Marco langsung melayangkan tinjunya dan itu pun tak mengenai Dannis karena ia buru-buru ditarik oleh kelompoknya. Dannis hanya tertawa-tawa penuh kepuasan dan pergi meninggalkan Marco dan kelompoknya yang sangat kesal dan geram.

Ganis tak pernah merasa direndahkan seperti itu. Ia sangat malu sekali. Ia pernah hampir dilecehkan oleh ayah tirinya tapi rasanya tak semalu dilecehkan di depan cowok sebanyak itu.

“Nis seharusnya kau tak mengalami ini. Maafkan aku. Ah kenapa kita ke arena balap. Harusnya main bilyar saja. Kau kan tak akan mengalami kejadian seperti ini,” ucap Marco masih bingung melihat Ganis yang dari tadi menenggelamkan wajahnya sambil memeluk lututnya. Semua teman-teman mereka pada bubar. Hanya tinggal Marco yang sangat ingin menghibur Ganis.

Ganis akhirnya mengangkat mukanya.

“Apa menurutmu aku cantik?” ujarnya dengan mata masih basah. Marco tersenyum lega. Selesai juga menangisnya.

“Tentu saja kau cantik. Meskipun aku tak pernah melihatmu tampil mengenakan gaun atau baju wanita. Dan rambutmu yang terlihat panjang,” seru Marco mencoba menghibur Ganis. Terus terang makin lama kenal gadis tomboy ini hatinya makin terpaut. 

Ganis mengusap air mata yang tersisa di matanya. Ia tersenyum kecil,

“Kau bohong. Kau hanya ingin menyenangkanku,kan,” kata Ganis menatap Marco. Marco tak pernah gagal untuk membuat hati Ganis merasa lebih baik.

Marco menggaruk rambutnya yang tak gatal dan tersenyum jahil.

“Tentu saja aku bohong. Tapi jujur aku penasaran melihatmu tampil feminin. Kau tahu aku selalu membayangkanmu. Akh bakal seseksi apa ya,” 

Tak ayal sebuah pukulan mengenai lengan Marco. Marco hanya menyeringai senang. Ada gelayar menyenangkan dari sentuhan mereka yang singkat. Mungkin saat inilah ia harus menyatakan perasaanya pada Ganis. Waktu hampir setahun ia rasa sudah cukup mengenalnya dan gadis ini memang layak dicintai.
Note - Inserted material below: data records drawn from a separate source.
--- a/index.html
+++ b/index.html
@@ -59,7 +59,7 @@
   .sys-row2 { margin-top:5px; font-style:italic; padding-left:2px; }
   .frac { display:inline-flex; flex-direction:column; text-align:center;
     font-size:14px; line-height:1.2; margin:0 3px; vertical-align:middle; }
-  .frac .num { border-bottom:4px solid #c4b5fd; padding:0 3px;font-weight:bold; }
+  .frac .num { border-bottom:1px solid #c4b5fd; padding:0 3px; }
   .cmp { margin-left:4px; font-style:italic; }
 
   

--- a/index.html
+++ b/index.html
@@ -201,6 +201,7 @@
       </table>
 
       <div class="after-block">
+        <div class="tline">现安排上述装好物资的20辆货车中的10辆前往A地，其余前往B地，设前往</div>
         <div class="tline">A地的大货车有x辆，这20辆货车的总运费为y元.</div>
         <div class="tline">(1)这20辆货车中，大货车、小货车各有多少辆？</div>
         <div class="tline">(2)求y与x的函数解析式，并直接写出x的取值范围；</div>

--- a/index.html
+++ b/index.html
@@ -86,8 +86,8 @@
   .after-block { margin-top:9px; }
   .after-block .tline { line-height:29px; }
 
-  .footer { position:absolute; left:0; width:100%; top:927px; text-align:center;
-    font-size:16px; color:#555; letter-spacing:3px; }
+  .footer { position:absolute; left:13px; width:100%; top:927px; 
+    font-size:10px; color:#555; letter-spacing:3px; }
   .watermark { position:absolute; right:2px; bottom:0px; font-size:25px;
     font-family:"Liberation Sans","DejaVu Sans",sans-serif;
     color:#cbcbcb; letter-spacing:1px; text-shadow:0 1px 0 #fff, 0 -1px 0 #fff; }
“Nis,” kata Marco sedikit tersendat. Gimanapun nembak cewek adalah pertama kali buatnya. Ternyata seperti ini.

“Ya,” jawab Ganis menatap mata kecoklatan Marco.

“Mau kamu jadi cewekku mulai malam ini?” kata Marco mengumpulkan segenap keberaniannya.
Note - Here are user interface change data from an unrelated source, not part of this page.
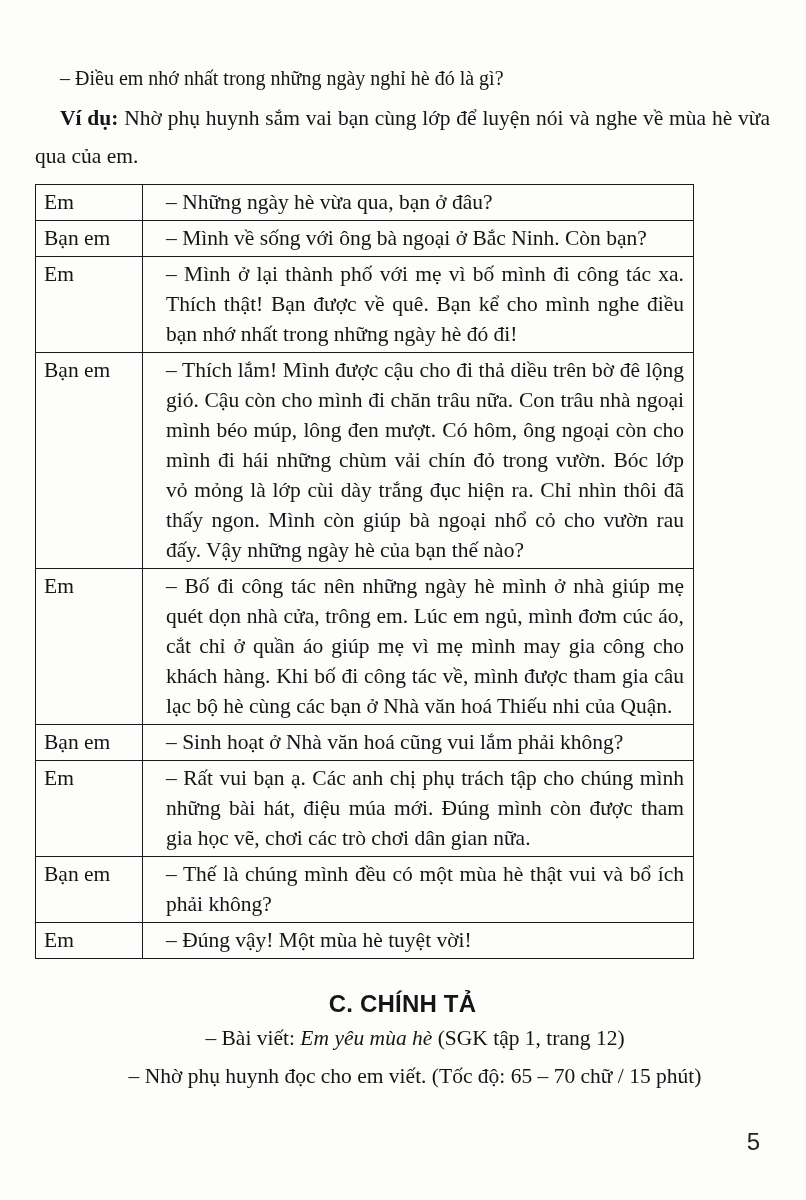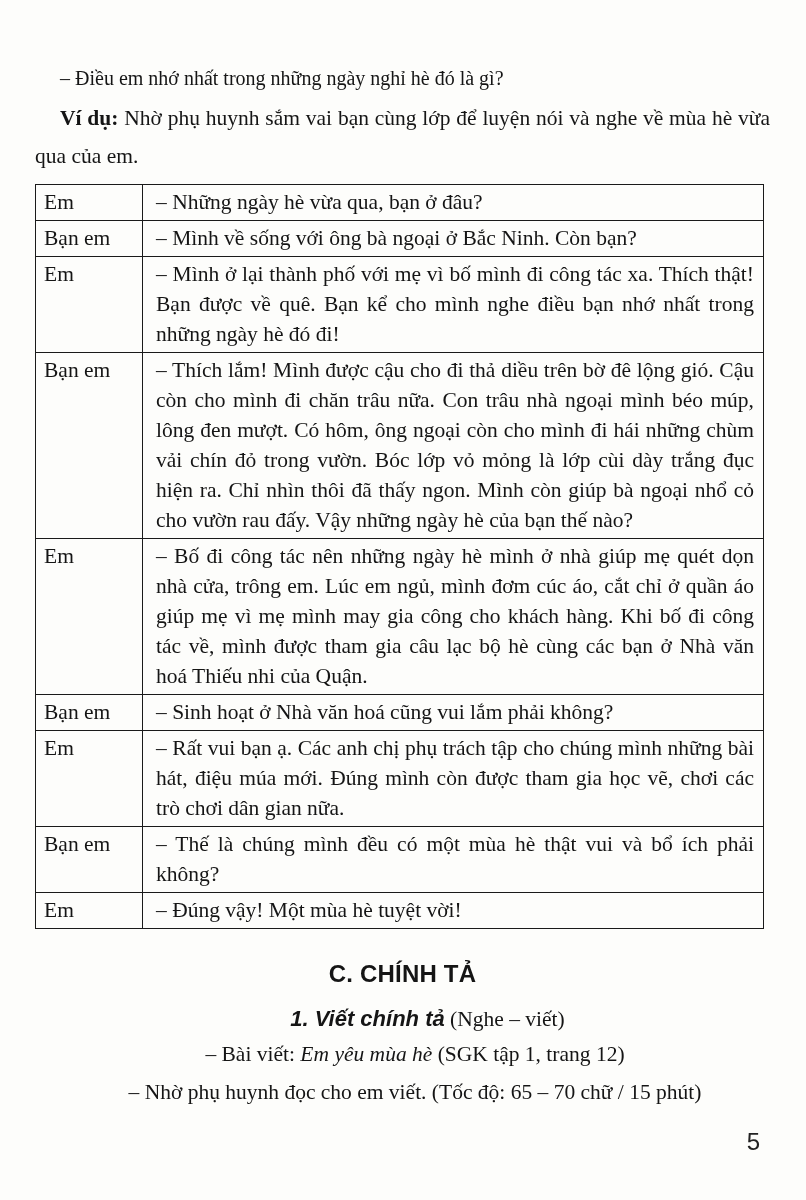--- a/index.html
+++ b/index.html
@@ -33,7 +33,7 @@
   .example b { font-weight: bold; }
   
   table.dialogue {
-    width: 729px;
+    width: 659px;
     border-collapse: collapse;
     margin-top: 9px;
   }

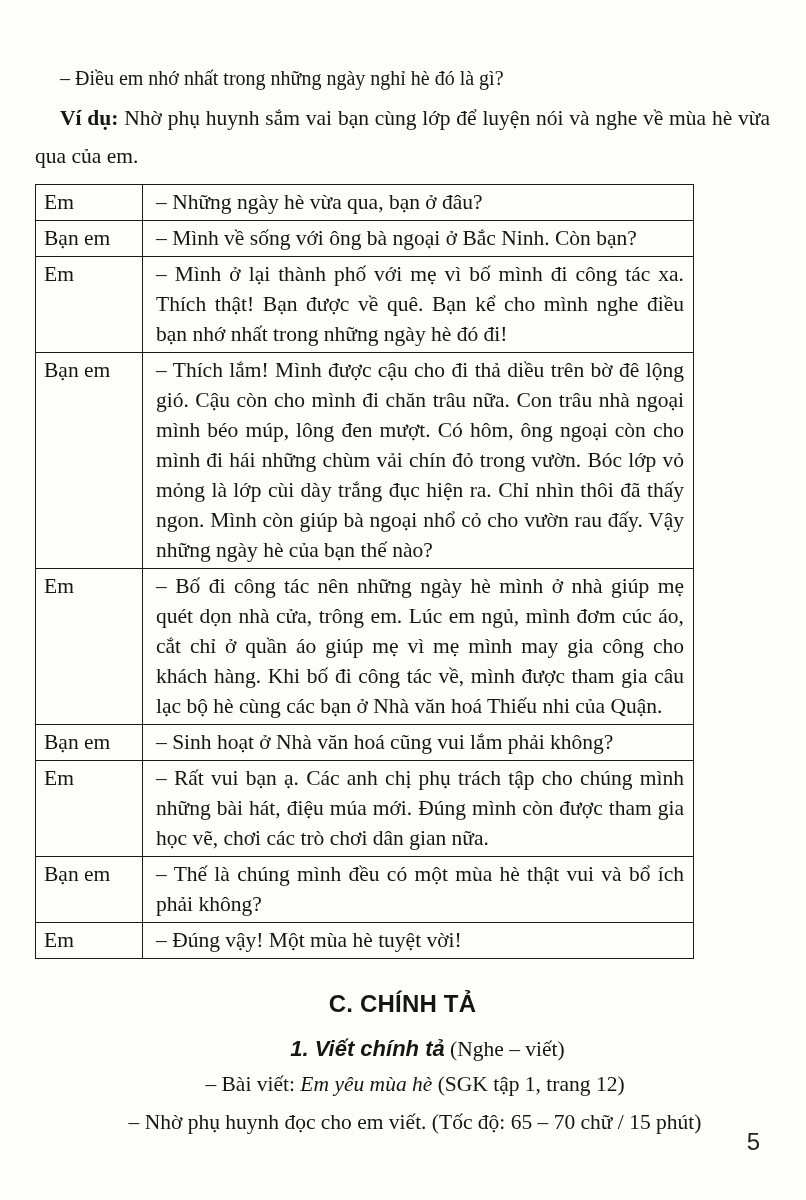--- a/index.html
+++ b/index.html
@@ -51,7 +51,7 @@
   }
   table.dialogue td.utterance {
     text-align: justify;
-    padding-left: 13px;
+    padding-left: 23px;
     padding-right: 9px;
   }
   

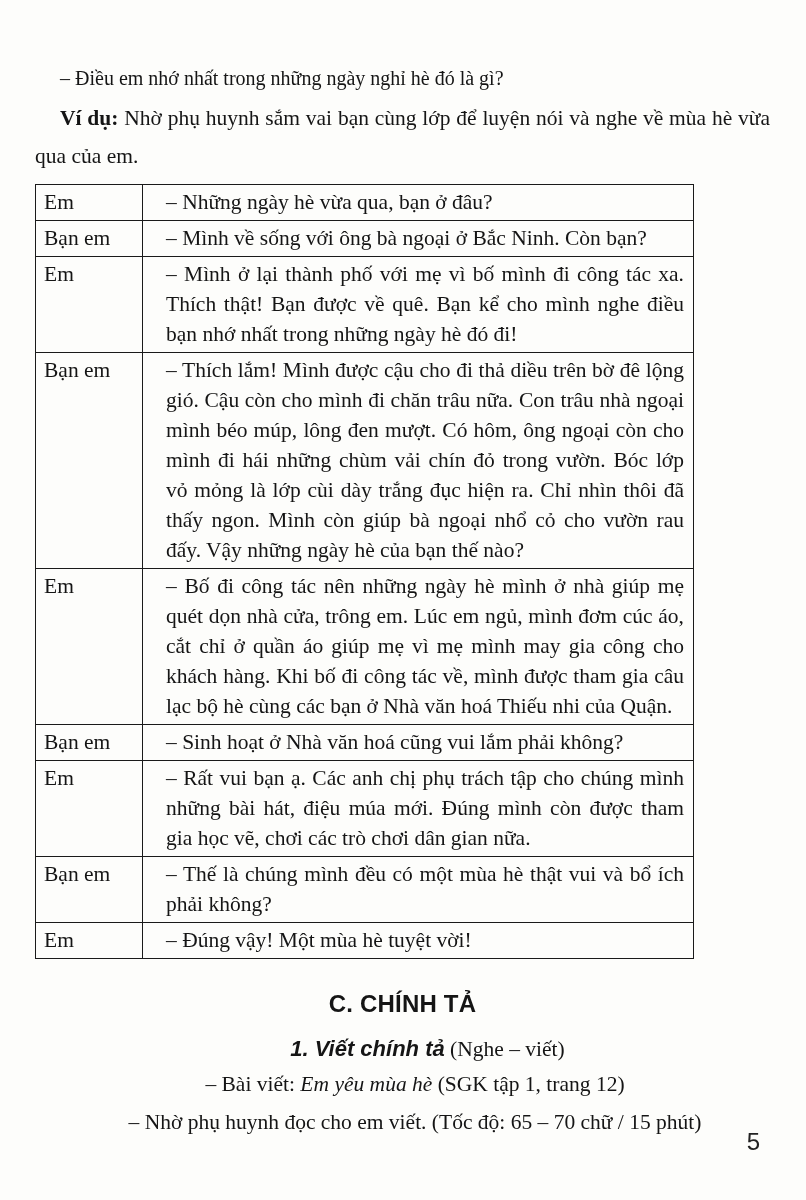--- a/index.html
+++ b/index.html
@@ -149,7 +149,6 @@
 
   <div class="section-c">
     <h2>C. CHÍNH TẢ</h2>
-    <p class="item-1"><span class="num-title">1. Viết chính tả</span><span> (Nghe – viết)</span></p>
     <div class="c-bullets">
       <p><span>– Bài viết: </span><span class="work-title">Em yêu mùa hè</span><span> (SGK tập 1, trang 12)</span></p>
       <p>– Nhờ phụ huynh đọc cho em viết. (Tốc độ: 65 – 70 chữ / 15 phút)</p>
Ganis malah tersenyum. Ia pikir Marco hanya bercanda dan tak serius.

“Baiklah aku akan menerimamu jadi pacarku tapi ada syaratnya,” ucap Ganis menelengkan kepala.

“Waduh pakai syarat segala. Nggak jadi,” seloroh Marco. 

“Ya udah kalau gitu,” kata Ganis yang rasa sedihnya telah lenyap sama sekali gara-gara ulah Marco.

“Ehh tunggu! baiklah. Katakan saja. Aku akan berusaha memenuhi syaratmu,” ucap Marco buru-buru.

“Ehm. Besok aku akan tampil feminin. Aku ingin tahu pendapatmu. Kau harus jujur. Kalau kau bisa mengatakan aku cantik maka aku akan menerimamu. Kita pacaran!” ujar Ganis masih menganggap ini tak serius. Ia tak bisa mengatakan kalau hatinya sudah milik kakak Marco. Ia masih menyembunyikan perasaanya rapat-rapat terutama pada Marco. 

Hati Ganis terkesiap saat Marco meraih tangannya. Mata coklat dan hangat itu menatap Ganis dalam. Tak pernah Ganis melihat Marco seserius itu. Ia tak menyangka kalau Marco ternyata mencintainya.

“Aku akan jujur Nis. Ia swear,” ucapnya dan mencium punggung tangan Ganis. Tak urung tindakan Marco membuat Ganis makin dilema.